Segment Start: DATASET CONTENT

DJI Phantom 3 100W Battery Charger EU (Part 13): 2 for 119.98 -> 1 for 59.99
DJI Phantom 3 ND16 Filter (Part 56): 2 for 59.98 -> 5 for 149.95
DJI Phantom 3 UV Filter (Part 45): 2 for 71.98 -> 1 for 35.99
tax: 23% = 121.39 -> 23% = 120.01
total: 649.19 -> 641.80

Segment End: DATASET CONTENT
Segment Start: DATASET CONTENT

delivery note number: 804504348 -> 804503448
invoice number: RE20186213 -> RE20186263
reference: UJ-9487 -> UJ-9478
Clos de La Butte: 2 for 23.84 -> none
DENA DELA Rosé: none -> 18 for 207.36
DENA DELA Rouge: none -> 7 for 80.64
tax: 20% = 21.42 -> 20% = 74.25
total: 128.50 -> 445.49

Segment End: DATASET CONTENT

** PROBLEM **
Lines in the data that hold "Phantom" must be located and copied.

** EXERCISE SOLUTION **
DJI Phantom 3 100W Battery Charger EU (Part 13): 2 for 119.98 -> 1 for 59.99
DJI Phantom 3 ND16 Filter (Part 56): 2 for 59.98 -> 5 for 149.95
DJI Phantom 3 UV Filter (Part 45): 2 for 71.98 -> 1 for 35.99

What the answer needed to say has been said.